Derek plays many of the kora pieces using the tuning DADF#BE. Trying to get my fingers and brain around his transcriptions meant my guitar spent a lot of time in ‘kora’ tuning. And so inevitably I began mucking around with the tuning when cycles of Jarabi weren’t quite working, finding my own ideas and letting new songs form.

Backyard Animals is one such song. It’s got none of the fretboard fireworks that Derek displays – I’m still working on that, but it is the result of me actively attempting to compose something capturing the African vibe. In this case the inspiration was more Ethiopian than West African (where the kora hails from), beginning with a loping bass line. For a while I tried to marry the bass line with a simultaneous lead line, but these amalgamations just sounded stiff and leaden. As I was also recording the song for the current EP project, I eventually resolved not to worry about stretching my fingerstyle skills, and opted to overdub lead parts in the studio (that verson’s now finished, and can be heard here). The prolonged instrumental outro evolved naturally as I kept playing the song, and couldn’t work out how I wanted to end it. There’s a bit of inspiration here from Richard Thompson, thinking particularly of songs such as The Great Valerio and Dimming of the Day/Dargai which conclude with a folk dance coda. My coda draws more from the traditional sape** music of Borneo,

The song itself is an odd beast. One day my wife was telling me about some bad advice a friend had given her, whilst fussing over our dog Bolontos (who appears in the howling hounds remix at the end of the song). She jokingly told Bolontos she’d only listen to him from now on, providing me with a spark of inspiration, We also have chickens in the yard (well actually, we just ate the last one) and pigs down the road. They were being noisy, as if they also wanted to be characters in the song – thus, a neat three verse structure.

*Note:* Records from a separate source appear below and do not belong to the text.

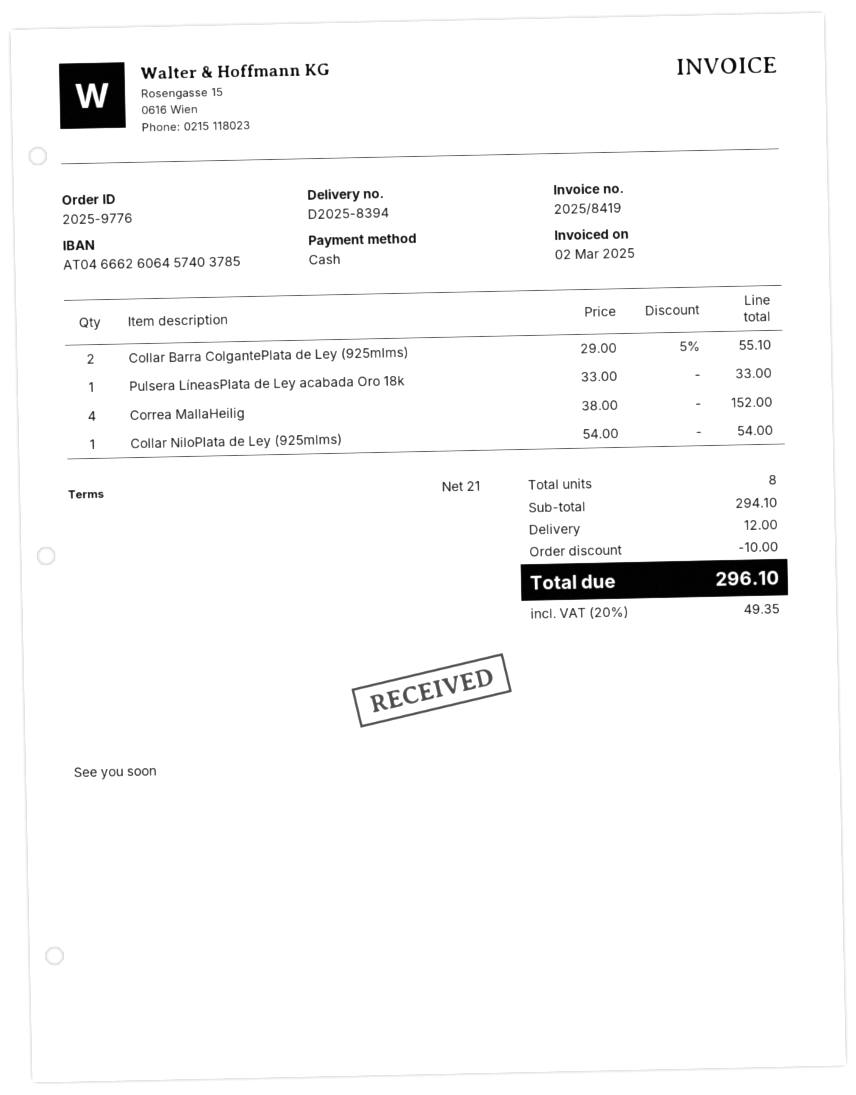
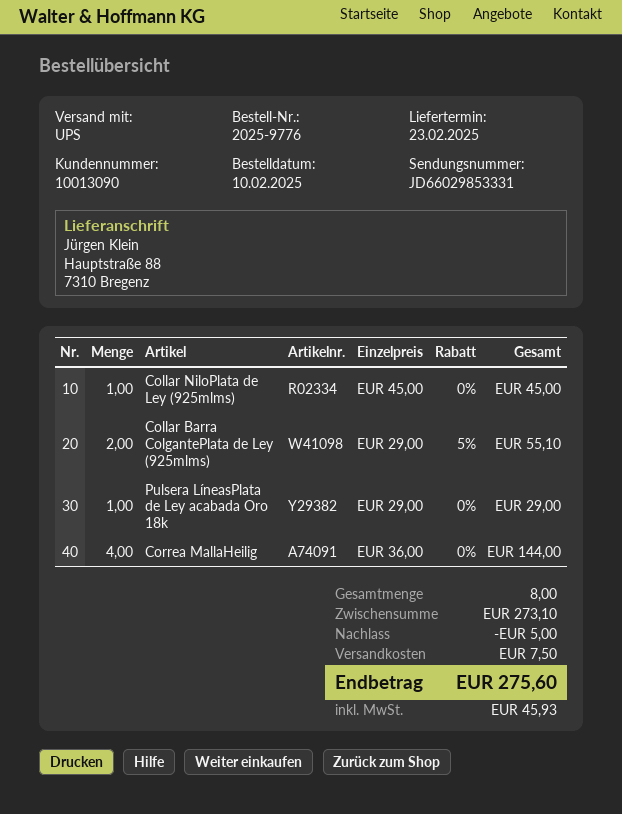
Pulsera LíneasPlata de Ley acabada Oro 18k: 1 x 33.00 = 33.00 -> 1 x 29.00 = 29.00
Correa MallaHeilig: 4 x 38.00 = 152.00 -> 4 x 36.00 = 144.00
Collar NiloPlata de Ley (925mlms): 1 x 54.00 = 54.00 -> 1 x 45.00 = 45.00
subtotal: 294.10 -> 273.10
discount: 10.00 -> 5.00
shipping: 12.00 -> 7.50
tax: 49.35 -> 45.93
total: 296.10 -> 275.60

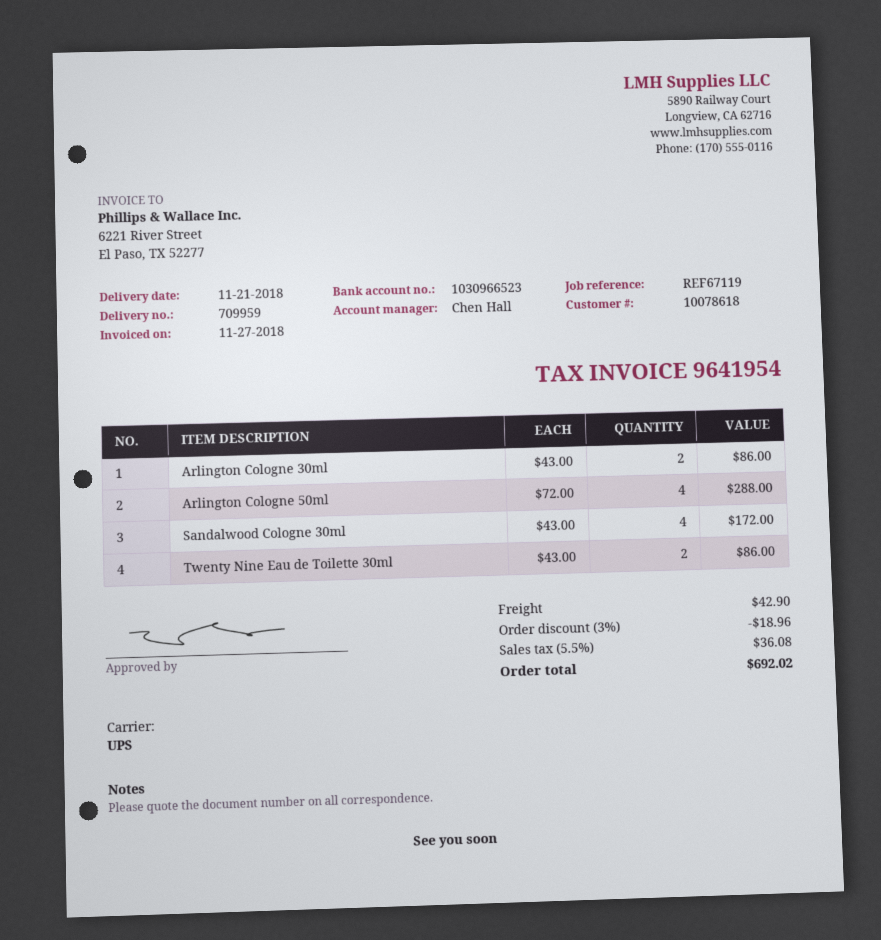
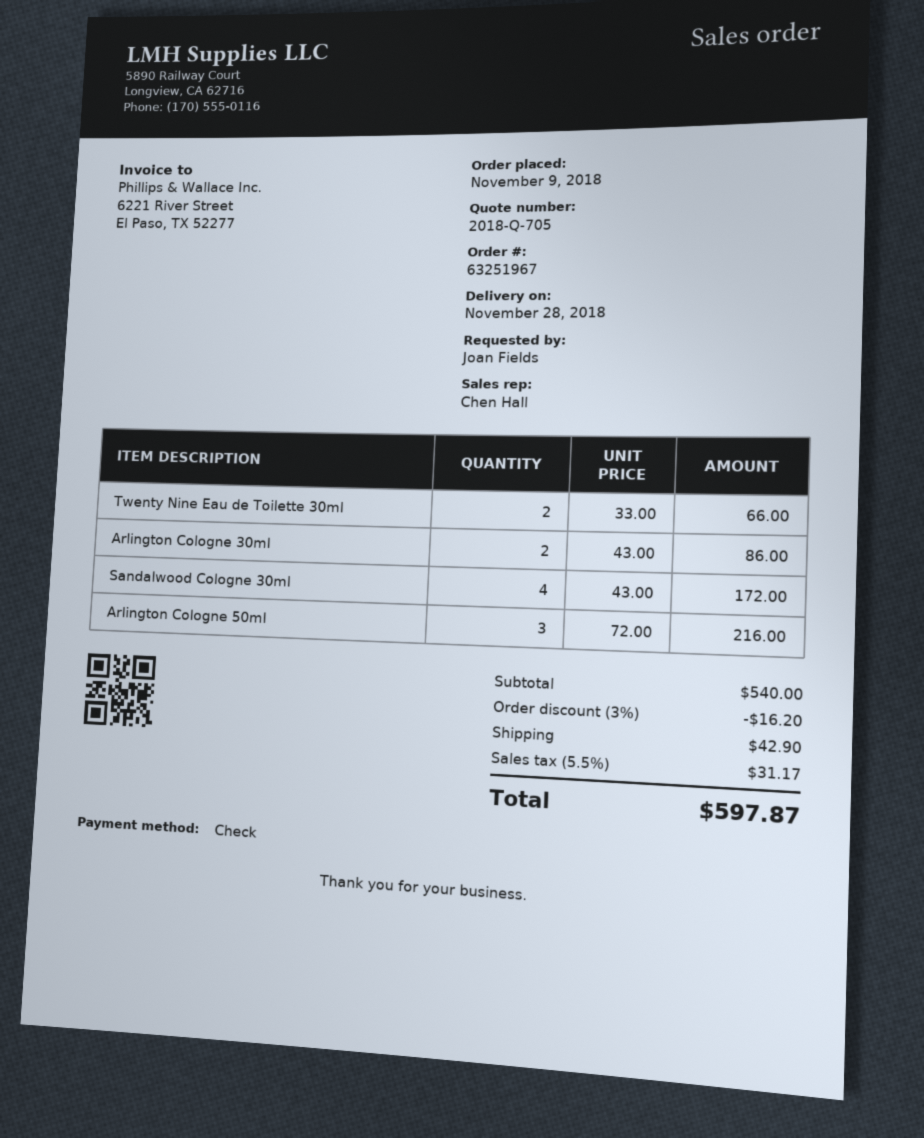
delivery date: 2018-11-21 -> 2018-11-28
Arlington Cologne 50ml: 4 x 72.00 = 288.00 -> 3 x 72.00 = 216.00
Twenty Nine Eau de Toilette 30ml: 2 x 43.00 = 86.00 -> 2 x 33.00 = 66.00
discount: 3% = 18.96 -> 3% = 16.20
tax: 5.5% = 36.08 -> 5.5% = 31.17
total: 692.02 -> 597.87

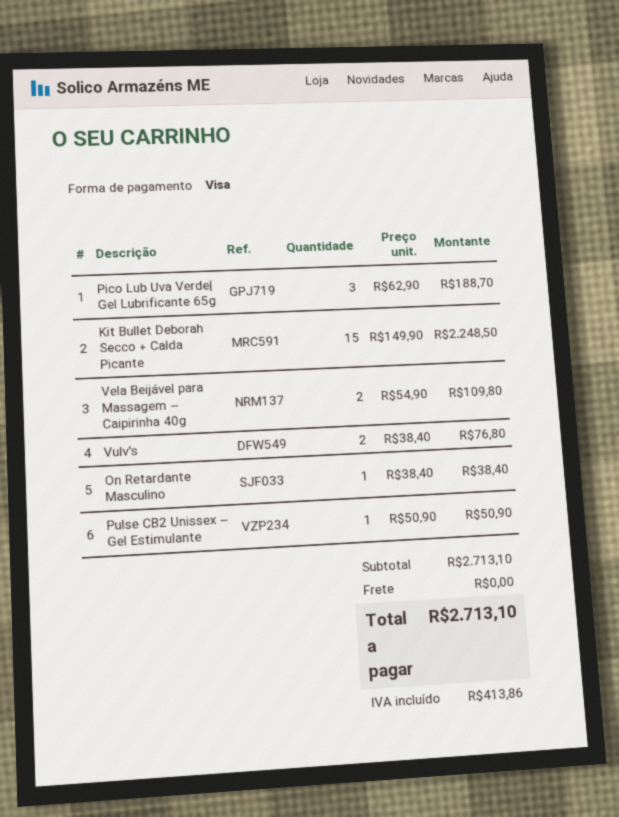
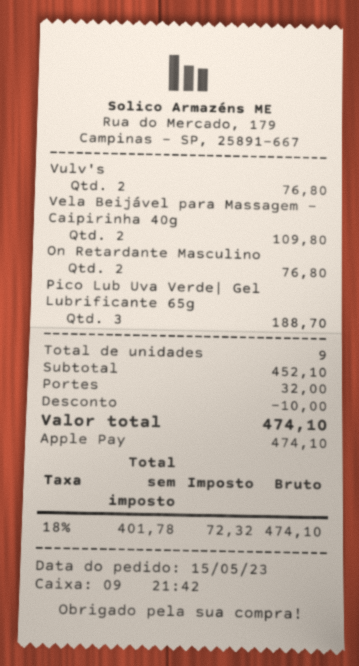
payment method: Visa -> Apple Pay
Kit Bullet Deborah Secco + Calda Picante: 15 for 2248.50 -> none
On Retardante Masculino: 1 for 38.40 -> 2 for 76.80
Pulse CB2 Unissex – Gel Estimulante: 1 for 50.90 -> none
subtotal: 2713.10 -> 452.10
discount: none -> 10.00
shipping: 0.00 -> 32.00
tax: 413.86 -> 72.32
total: 2713.10 -> 474.10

I’m not sure I really agree with all their advice, nor would discount the ideas of my human acquaintances so readily, but it was fun writing it all down!


Backyard Animals

You know people never tell it straight

They speak in languages that don’t translate

And people never tell you how

So heed the counsel of the animals

The counsel of the animals

All the backyard animals

All the backyard animals


So I slunk out my backdoor and sat down with my hound

And we both howled together until the moon came around

He looked up at me with those chocolate saucer eyes

We’d both loved awry with all the woe that that implies

And together we howled into the night


He said perfect shapes are not nature’s way

And tomorrow never goes like yesterday

You know the people never tell you how

So seek the counsel of the animals

The counsel of the animals

All the backyard animals

All the backyard animals


Then out across the courtyard sounded a cockle-doodle-do

The mocking of a cockerel to a fool through and through

He said love is not a story that starts amongst the stars

Tussles, fights and tantrums are the common repertoire

And together we crowed until the light


He said the truth is nature is not on your side

And it’s not supposed to be an easy ride

So the people never tell you how

Heed the counsel of the animals

The counsel of the animals

All the backyard animals

All the backyard animals


Well so much for Mother Nature, this is what she did


She hurled me out the backdoor and I landed with the hogs

Facedown in the pigshit, the standard epilogue

But all the swine were merry and free of regret

They said the faster that you love then the swifter you forget

And together, we squealed with all our might

*Don’t know the kora? Here’s a picture!
**Don’t know the sape? Here’s a picture!
Backyard Animals

Love’s A Big Word

I began writing Love’s A Big Word just last month. For most of that time, we’ve been backpacking around Vietnam, Cambodia, and then back to Malaysian Borneo. As a result, my approach towards composing the tune has been quite different from normal.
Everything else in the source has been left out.